Another soldier was also in the cordon surrounding the compound. Person 14 said the light was fading when he heard heavy footsteps to his right.

“As I turned my head to my right, there were three Australian soldiers and a black object, which was similar to a human, that was thrown to the ground.”

Person 14 said the person made a thudding, “expulsion of air” noise as they hit the ground.

“Then a soldier raised their Minimi F89 Para and fired an extended burst. It was loud, like a ‘BRRRRRT’ for one second.”

“That person turned and walked away out of sight back into Whiskey 108.”

Person 14 said he turned to his patrol’s second-in-command and said “what the hell what that?” He said he did not recognise the soldier who fired at the time.

But Person 14 said the soldier who shot the man was wearing a distinctive new camouflage paint, worn only by one SAS patrol in action that day, the five-man team of which Roberts-Smith was a member.

Person 14 later checked the body of the slain man – he had gunshot wounds to the centre of his torso and blood coming from his mouth and nose.
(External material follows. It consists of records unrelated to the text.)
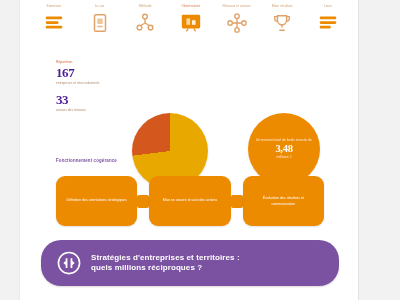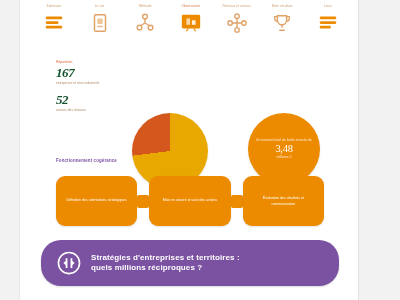--- a/index.html
+++ b/index.html
@@ -48,24 +48,23 @@
     position:absolute;left:20px;top:55px;width:338px;height:95px;
   }
   .stat-block{
     position:absolute;left:36px;top:4px;width:52px;
   }
   .stat-kicker{
     font-size:3.4px;color:#d4581e;line-height:6px;
     transform:scaleY(1.2);margin-bottom:1px;opacity:.9;
   }
   .stat-num{
-    font-size:13px;line-height:13px;color:#14532d;
+    font-size:13px;line-height:13px;color:#4c1d95;
     font-family:"Liberation Serif",serif;font-weight:700;
     letter-spacing:-.4px;
-    font-style:italic;
   }
   .stat-desc{
     font-size:3.3px;line-height:4.6px;color:#b08a6a;
     transform:scaleY(1.2);margin:2px 0 7px 0;
   }
 
   
   .pie-wrap{
     position:absolute;left:112px;top:58px;width:76px;height:76px;
   }
@@ -80,21 +79,21 @@
     border-radius:50%;
     display:flex;flex-direction:column;align-items:center;justify-content:center;
     box-sizing:border-box;padding:0 7px;text-align:center;
     box-shadow:0 1px 2px rgba(0,0,0,.12);
   }
   .circle-top{
     font-size:3.4px;line-height:5px;color:#ffe9d6;
     transform:scaleY(1.2);
   }
   .circle-num{
-    font-size:10.5px;line-height:11px;color:#ffffff;font-weight:400;
+    font-size:10.5px;line-height:11px;color:#ffffff;font-weight:700;
     font-family:"Liberation Serif",serif;margin-top:0;letter-spacing:-.3px;
   }
   .circle-bot{
     font-size:3.6px;line-height:5px;color:#ffe9d6;
     transform:scaleY(1.2);margin-top:1px;
   }
 
   
   .section-title{
     position:absolute;left:56px;top:158px;
@@ -217,21 +216,21 @@
     </div>
 
   </div>
 
   <div class="stats-row">
 
     <div class="stat-block">
       <div class="stat-kicker">Répartition</div>
       <div class="stat-num">167</div>
       <div class="stat-desc">entreprises et sites industriels</div>
-      <div class="stat-num">52</div>
+      <div class="stat-num">33</div>
       <div class="stat-desc">acteurs des réseaux</div>
     </div>
 
     <div class="pie-wrap">
       <div class="pie" id="pie-el" style="background: conic-gradient(rgb(232, 168, 0) 0deg, rgb(232, 168, 0) 262.8deg, rgb(212, 88, 30) 262.8deg, rgb(212, 88, 30) 360deg);"></div>
     </div>
 
     <div class="circle-stat" id="circle-el" style="background: rgb(237, 139, 0);">
       <div class="circle-top">Un montant total de fonds investis de</div>
       <div class="circle-num">3,48</div>

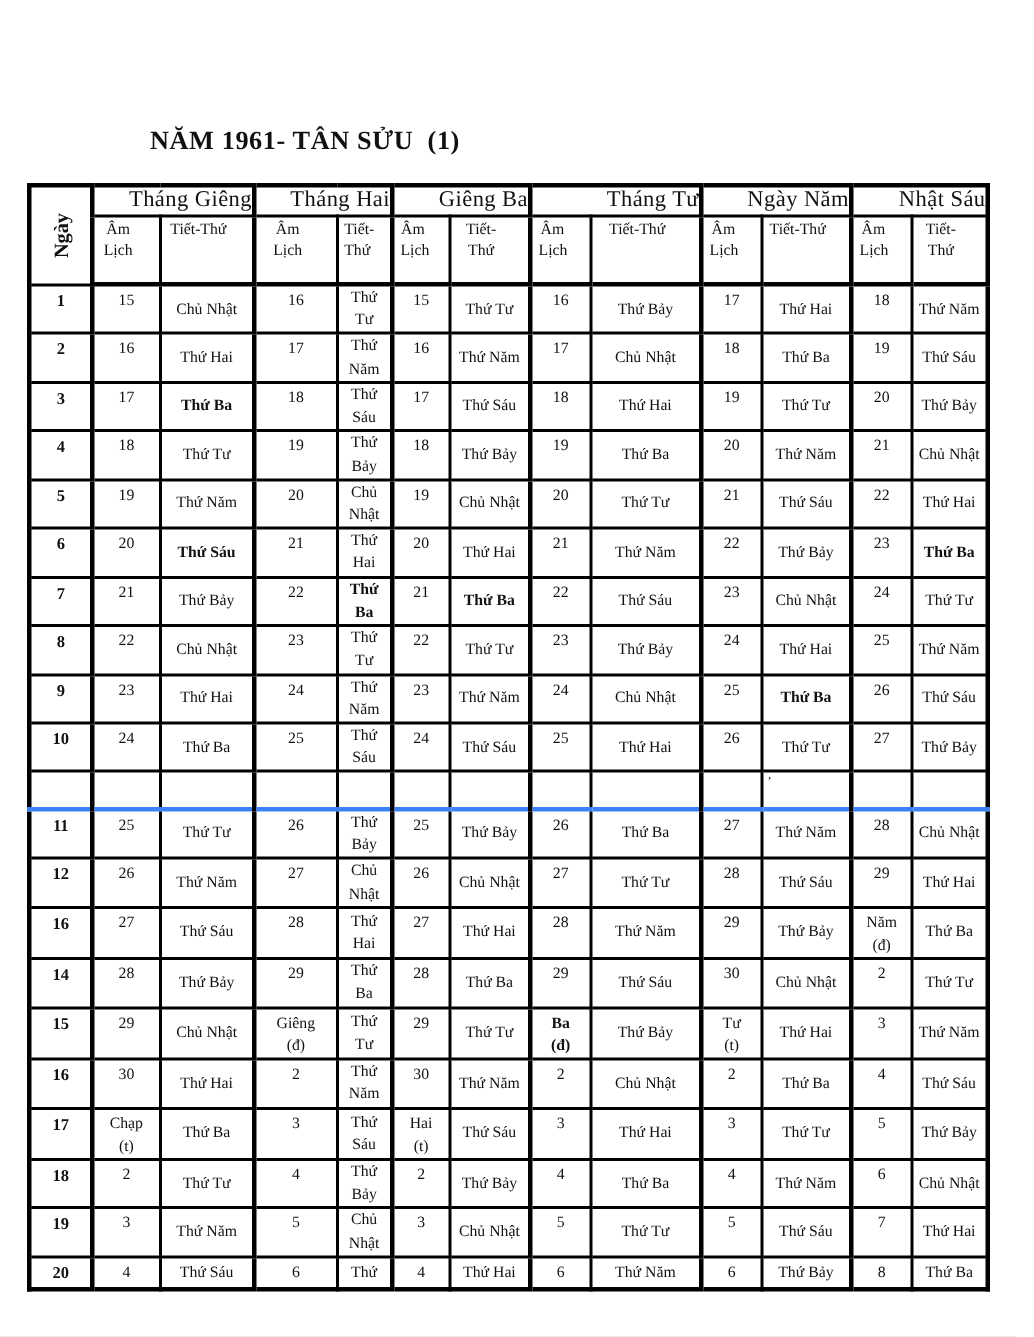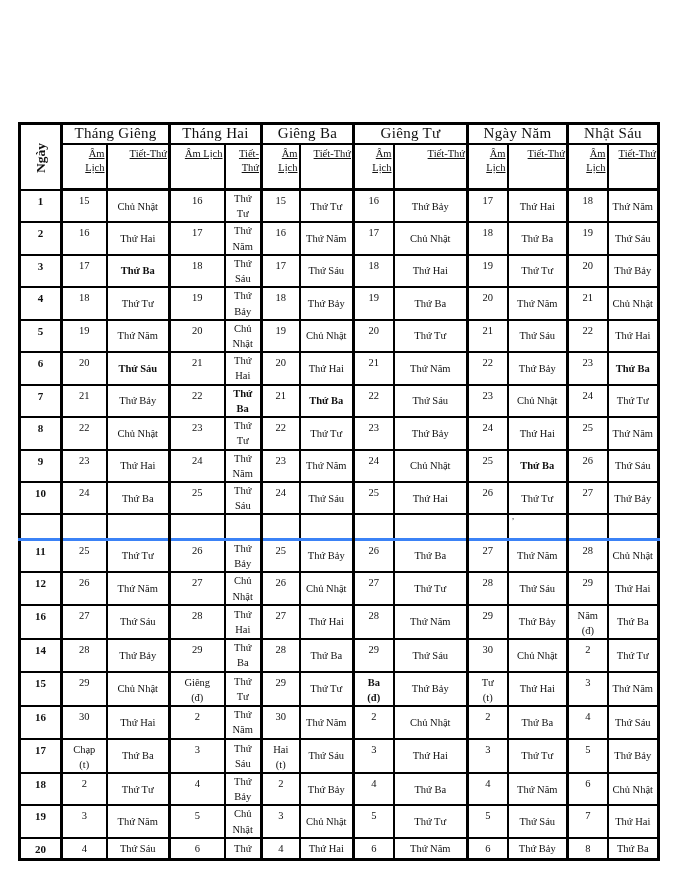--- a/index.html
+++ b/index.html
@@ -5,43 +5,44 @@
   html,body{margin:0;padding:0;background:#d9d9d9;}
   .page{position:relative;width:689px;height:891px;margin:0 auto;background:#ffffff;
         font-family:"Liberation Serif","DejaVu Serif",serif;color:#111;overflow:hidden;}
   .title{position:absolute;left:100px;top:83px;font-size:17.5px;font-weight:bold;
          letter-spacing:.4px;white-space:pre;}
   table.cal{position:absolute;left:18px;top:122px;width:639px;border-collapse:collapse;
             table-layout:fixed;border:3px solid #000;}
   th,td{border:2px solid #000;padding:0;overflow:hidden;}
   .grp{border-left:3px solid #000;}
   tr.months-row{height:20px;}
-  tr.months-row th.month{font-size:15px;font-weight:normal;text-align:center;
+  tr.months-row th.month{font-size:15px;font-weight:normal;text-align:right;
                          vertical-align:middle;letter-spacing:.3px;}
   th.ngay{vertical-align:middle;text-align:center;}
   th.ngay div{display:inline-block;transform:rotate(-90deg);white-space:nowrap;
               font-size:13.5px;font-weight:bold;}
   tr.sub{height:46px;}
-  tr.sub th{font-size:10.5px;font-weight:normal;text-align:right;vertical-align:top;
-            padding:2px 1px 0 4px;line-height:1.35;border-bottom:3px solid #000;text-decoration:underline;}
+  tr.sub th{font-size:10.5px;font-weight:normal;text-align:center;vertical-align:top;
+            padding:2px 15px 0 4px;line-height:1.35;border-bottom:3px solid #000;}
   tbody tr{height:30px;}
   tbody tr.blank{height:25px;}
   tbody tr.last{height:22px;}
   tbody tr.thick-top td{border-top:3px solid #3b82f6;}
   td{font-size:10.5px;line-height:1.45;}
   td.day{font-weight:bold;font-size:11px;text-align:center;vertical-align:top;padding-top:3px;}
   td.am{text-align:center;vertical-align:top;padding-top:2px;white-space:pre-line;}
   td.tiet{text-align:center;vertical-align:middle;padding:0 2px;}
   td.b{font-weight:bold;}
   td.markcell{text-align:left;vertical-align:top;font-size:9px;padding-left:3px;color:#333;}
 </style>
 </head>
 <body>
 
 <div class="page">
+  <div class="title">NĂM 1961- TÂN SỬU  (1)</div>
   <table class="cal">
     <colgroup>
       <col style="width:42px">
         <col style="width:45px">
         <col style="width:63px">
       <col style="width:55px">
         <col style="width:37px">
         <col style="width:38px">
       <col style="width:54px">
         <col style="width:40px">
@@ -50,21 +51,21 @@
         <col style="width:60px">
         <col style="width:40px">
       <col style="width:51px">
     </colgroup>
     <thead>
         <tr class="months-row">
           <th rowspan="2" class="ngay"><div>Ngày</div></th>
           <th colspan="2" class="month grp">Tháng Giêng</th>
           <th colspan="2" class="month grp">Tháng Hai</th>
           <th colspan="2" class="month grp">Giêng Ba</th>
-          <th colspan="2" class="month grp">Giêng Tư</th>
+          <th colspan="2" class="month grp">Tháng Tư</th>
           <th colspan="2" class="month grp">Ngày Năm</th>
           <th colspan="2" class="month grp">Nhật Sáu</th>
         </tr>
         <tr class="sub">
           <th class="grp">Âm Lịch</th>
           <th class="">Tiết-Thứ</th>
           <th class="grp">Âm Lịch</th>
           <th class="">Tiết-Thứ</th>
           <th class="grp">Âm Lịch</th>
           <th class="">Tiết-Thứ</th>

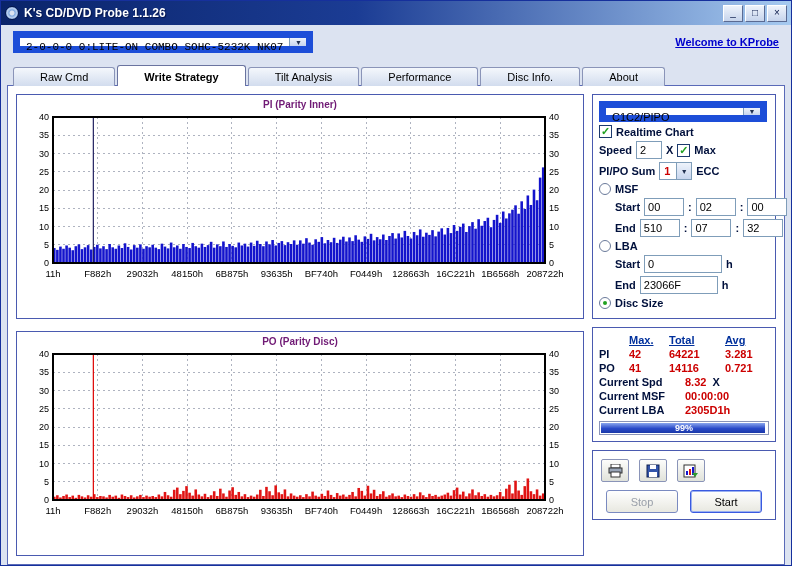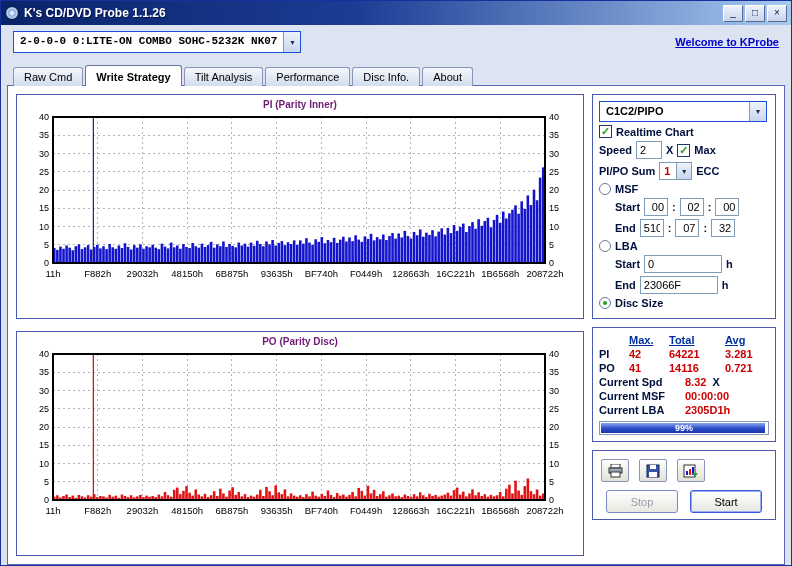--- a/index.html
+++ b/index.html
@@ -9,46 +9,46 @@
 
   
   .titlebar { height:24px; flex:0 0 24px; background:linear-gradient(90deg,#0a246a 0%,#1b3c94 45%,#a6caf0 100%); display:flex; align-items:center; padding:0 4px; gap:5px; }
   .app-icon { width:14px; height:14px; border-radius:50%; background:radial-gradient(circle at 50% 50%, #dce3f1 0 2px, #7fa8e0 3px, #c0d4f0 5px, #4a78c8 7px); border:1px solid #06174a; flex:0 0 14px; }
   .title-text { color:#fff; font-weight:bold; font-size:12px; flex:1; text-shadow:1px 1px 1px #00124a; white-space:nowrap; overflow:hidden; }
   .caption-buttons { display:flex; gap:2px; }
   .cap { width:20px; height:17px; background:linear-gradient(#eef3fb,#c6d4ec); border:1px solid; border-color:#ffffff #5a6a92 #5a6a92 #ffffff; font-size:10px; line-height:14px; text-align:center; color:#0a1a4a; font-family:inherit; cursor:default; }
 
   
   .toolbar { height:34px; flex:0 0 34px; display:flex; align-items:center; padding:0 12px; }
-  .combo { display:flex; height:22px; border:1px solid #1d4ed8; background:#fff; align-items:stretch; cursor:default;font-weight:bold; }
+  .combo { display:flex; height:22px; border:7px solid #1d4ed8; background:#fff; align-items:stretch; cursor:default; }
   .combo-text { padding:3px 6px 0 6px; font-family:"Liberation Mono","DejaVu Sans Mono",monospace; font-size:11px; white-space:nowrap; }
   .combo-btn { width:17px; background:linear-gradient(#eef3fb,#c8d6ee); border-left:1px solid #7f9db9; font-size:7px; color:#203050; display:flex; align-items:center; justify-content:center; }
   .link { margin-left:auto; color:#0000cc; font-weight:bold; text-decoration:underline; cursor:pointer; }
 
   
   .tabstrip { height:26px; flex:0 0 26px; display:flex; align-items:flex-end; padding:0 8px 0 12px; gap:2px; position:relative; z-index:2; }
-  .tab { padding:3px 10px 3px; background:linear-gradient(#f4f7fc,#d2dcee); border:1px solid #8a94b8; border-bottom:none; border-radius:3px 3px 0 0; position:relative; top:1px; cursor:default; white-space:nowrap; }
+  .tab { padding:3px 26px 3px; background:linear-gradient(#f4f7fc,#d2dcee); border:1px solid #8a94b8; border-bottom:none; border-radius:3px 3px 0 0; position:relative; top:1px; cursor:default; white-space:nowrap; }
   .tab.active { background:#fff; font-weight:bold; padding-top:5px; border-color:#6a74a0; z-index:3; }
 
   
   .mainframe { flex:1 1 auto; margin:0 6px; background:#fff; border:1px solid #5a6ab8; display:flex; padding:8px; gap:8px; min-height:0; position:relative; z-index:1; }
   .charts-col { flex:1 1 auto; display:flex; flex-direction:column; gap:12px; min-width:0; }
   .chart-panel { flex:1 1 50%; border:1px solid #4a5ab0; padding:2px 4px; display:flex; flex-direction:column; align-items:center; background:#fff; }
   .chart-title { color:#701a75; font-weight:bold; font-size:10px; padding:2px 0 1px; }
   svg.chart { display:block; }
   svg.chart text { font-family:"Liberation Sans",sans-serif; fill:#000; }
 
   
   .ctrl-col { flex:0 0 184px; width:184px; display:flex; flex-direction:column; gap:8px; }
   .groupbox { border:1px solid #4a5ab0; padding:6px; background:#fff; }
   .lbl { font-weight:bold; color:#00103c; white-space:nowrap; }
   .row { display:flex; align-items:center; gap:4px; margin:3px 0; }
   .indent { margin-left:16px; }
   .input { border:1px solid #7f9db9; background:#fff; height:18px; font:inherit; padding:0 3px; }
-  .in-msf { width:24px;text-align:right; }
+  .in-msf { width:40px; }
   .in-lba { width:78px; }
   .in-speed { width:26px; }
   .mini-combo { display:flex; height:18px; border:1px solid #7f9db9; background:#fff; align-items:stretch; }
   .mini-combo .val { padding:2px 4px 0 4px; min-width:16px; }
   .mini-combo .combo-btn { width:15px; }
   .wide-combo { width:168px; height:21px; }
   .wide-combo .combo-text { font-family:inherit; padding-top:3px; flex:1; }
   .cb { width:13px; height:13px; border:1px solid #1c3a6e; background:#fff; font-size:11px; line-height:11px; text-align:center; color:#21a121; font-weight:bold; flex:0 0 13px; }
   .radio { width:12px; height:12px; border-radius:50%; border:1px solid #6a7a9a; background:#fff; flex:0 0 12px; position:relative; }
   .radio.sel::after { content:""; position:absolute; left:3px; top:3px; width:4px; height:4px; border-radius:50%; background:#21a121; }

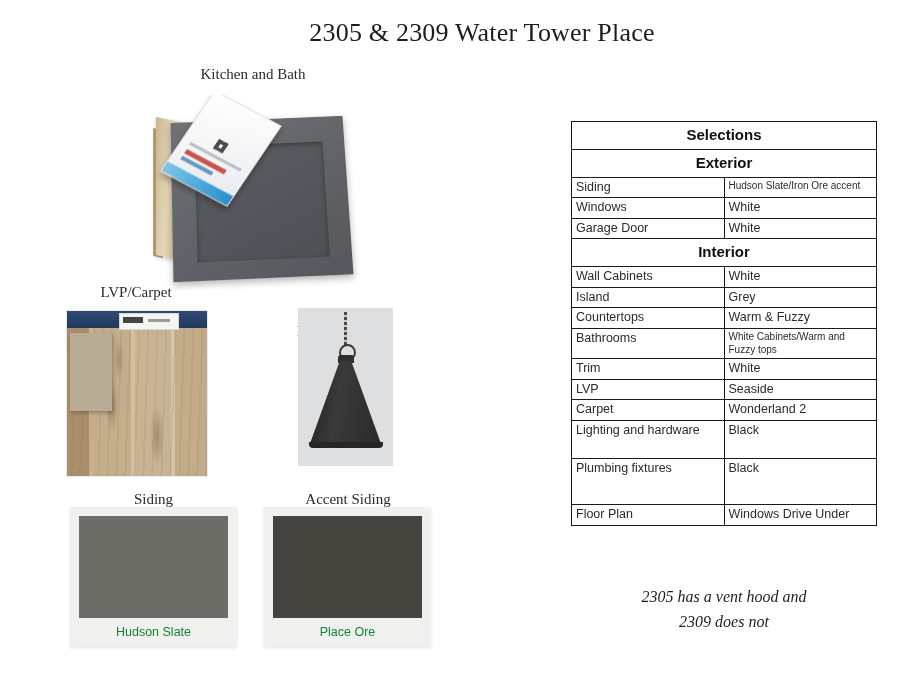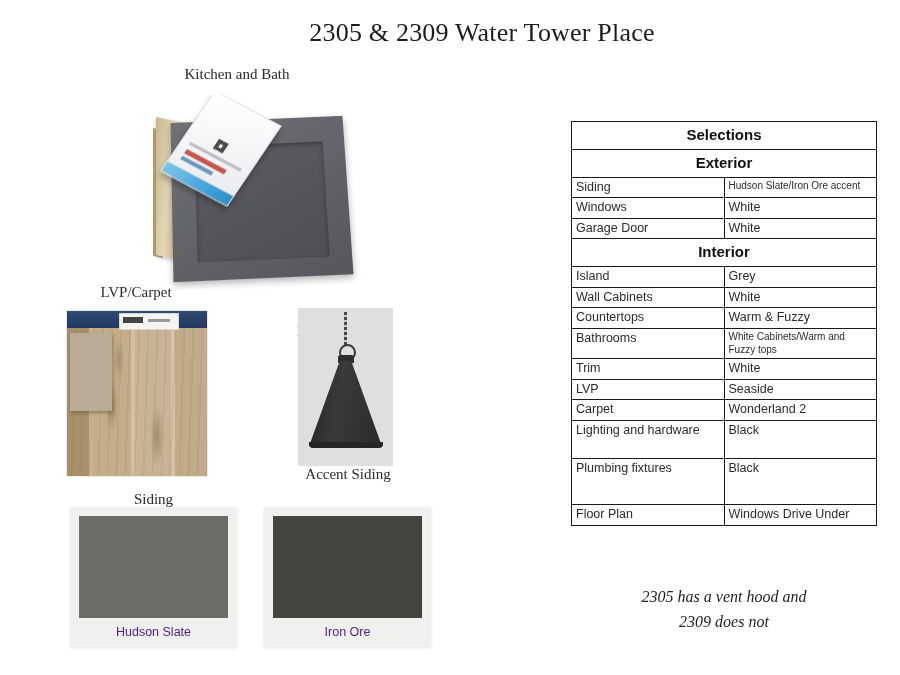--- a/index.html
+++ b/index.html
@@ -160,21 +160,21 @@
   }
 
   
   .swatch-card{
     position:absolute;background:#f0f0ef;
     box-shadow:0 1px 3px rgba(0,0,0,.12);
   }
   .swatch-color{position:absolute;}
   .swatch-label{
     position:absolute;left:0;right:0;text-align:center;
-    font-size:12.5px;color:#4c1d95;
+    font-size:12.5px;color:#15803d;
   }
 
   #siding-card{left:70px;top:507px;width:167px;height:140px;}
   #siding-color{left:9px;top:9px;width:149px;height:102px;}
   #siding-label{top:118px;}
 
   #accent-card{left:264px;top:507px;width:167px;height:140px;}
   #accent-color{left:9px;top:9px;width:149px;height:102px;}
   #accent-label{top:118px;}
 
@@ -211,21 +211,21 @@
 </style>
 </head>
 <body>
 
 <div class="page">
 
   <div class="doc-title">
     <span>2305 &amp; 2309 Water Tower Place</span>
   </div>
 
-  <div class="caption" style="left:137px;top:66px;width:200px;">Kitchen and Bath</div>
+  <div class="caption" style="left:153px;top:66px;width:200px;">Kitchen and Bath</div>
 
   <div class="photo kb-wrap">
     <div class="kb-side-l"></div>
     <div class="kb-side"></div>
     <div class="kb-door">
       <div class="kb-door-inner"></div>
     </div>
     <div class="kb-sample">
       <div class="kb-sample-qr"></div>
       <div class="kb-sample-txt"></div>
@@ -258,25 +258,25 @@
     <div class="pend-base"></div>
   </div>
 
   <div class="caption" style="left:76px;top:491px;width:155px;">Siding</div>
 
   <div class="swatch-card" id="siding-card">
     <div class="swatch-color" id="siding-color" style="background: rgb(109, 109, 104);"></div>
     <div class="swatch-label" id="siding-label">Hudson Slate</div>
   </div>
 
-  <div class="caption" style="left:268px;top:466px;width:160px;">Accent Siding</div>
+  <div class="caption" style="left:268px;top:491px;width:160px;">Accent Siding</div>
 
   <div class="swatch-card" id="accent-card">
     <div class="swatch-color" id="accent-color" style="background: rgb(70, 68, 63);"></div>
-    <div class="swatch-label" id="accent-label">Iron Ore</div>
+    <div class="swatch-label" id="accent-label">Place Ore</div>
   </div>
 
   <table class="sel-table">
     <tbody id="sel-body">
         <tr>
           <td class="section" colspan="2">Selections</td>
         </tr>
         <tr>
           <td class="section" colspan="2">Exterior</td>
         </tr>
@@ -289,26 +289,26 @@
           <td class="">White</td>
         </tr>
         <tr>
           <td class="label">Garage Door</td>
           <td class="">White</td>
         </tr>
         <tr>
           <td class="section" colspan="2">Interior</td>
         </tr>
         <tr>
+          <td class="label">Wall Cabinets</td>
+          <td class="">White</td>
+        </tr>
+        <tr>
           <td class="label">Island</td>
           <td class="">Grey</td>
-        </tr>
-        <tr>
-          <td class="label">Wall Cabinets</td>
-          <td class="">White</td>
         </tr>
         <tr>
           <td class="label">Countertops</td>
           <td class="">Warm &amp; Fuzzy</td>
         </tr>
         <tr>
           <td class="label">Bathrooms</td>
           <td class="small">White Cabinets/Warm and Fuzzy tops</td>
         </tr>
         <tr>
Person 14 saw that the man had a prosthetic leg.

Later in the day, Person 14 told the court he saw Roberts-Smith carrying the distinctive Minimi weapon at the troops’ lay-up point.

“I saw who had the Para Minimi [machine gun],” he said. “It was Ben Roberts-Smith.”

There were no men in the tunnel

Roberts-Smith has been resolute in his evidence.

In June last year, under cross-examination, he was repeatedly asked about what happened at Whiskey 108. Four times he told the court “there were no men in the tunnel” or “there were no people in the tunnel”.

He said testimony that men were pulled from the tunnel was “completely false”.

It is not disputed Roberts-Smith shot and killed the man with the prosthetic leg.

Roberts-Smith told the court he killed the man because he was a threat to Australian troops. Roberts-Smith said he saw him, armed and running, and killed him in accordance with troops’ rules of engagement.

Roberts-Smith told the court he was standing outside the compound when he saw the man, “not running directly at me, but coming on an arc”.

“He had his hand over the top of the weapon, because he was carrying it down next to his body like that … hunched over, as in, running like that with his shoulders down.”

Roberts-Smith said the other man killed at Whiskey 108 was also an insurgent, also armed, and killed in combat by another Australian soldier.

Roberts-Smith said after he had killed the man with a prosthetic leg he had a weapons stoppage, as he was kneeling to fix it, another SAS soldier shot and killed the second man.

“My assumption was it was someone in my team, so either Person 18 or Person 4 was my assumption, but I actually don’t know.”

Under cross-examination, he was asked “this is a person who, on your account, saved your life?

“Yes,” Roberts-Smith replied, but said, to this day, he does not know which soldier it was.

In the witness box, Person 18 denied being involved in a firefight at Whiskey 108. Person 4 was not questioned on his actions at Whiskey 108.

Under cross-examination, the SAS witnesses who have been questioned over Whiskey 108 over the past fortnight have been asked whether their memories of the mission are hazy or faulty, whether they have conflated Whiskey 108 with other operations, or whether their stories were confected out of malice to harm Roberts-Smith. They have denied those assertions, and reaffirmed their evidence.

Trial has weeks to go

This trial has weeks left still to run. The newspapers are only partway through their witnesses. Roberts-Smith may call up to 20 witnesses-in-reply. He may even take the stand again himself in order to rebut some of the allegations against him, though he has already given his version of events at Whiskey 108.

For all of the vast sweep of this mammoth trial, a simple tunnel dug into the soil of Afghanistan could prove critical: was there anyone inside?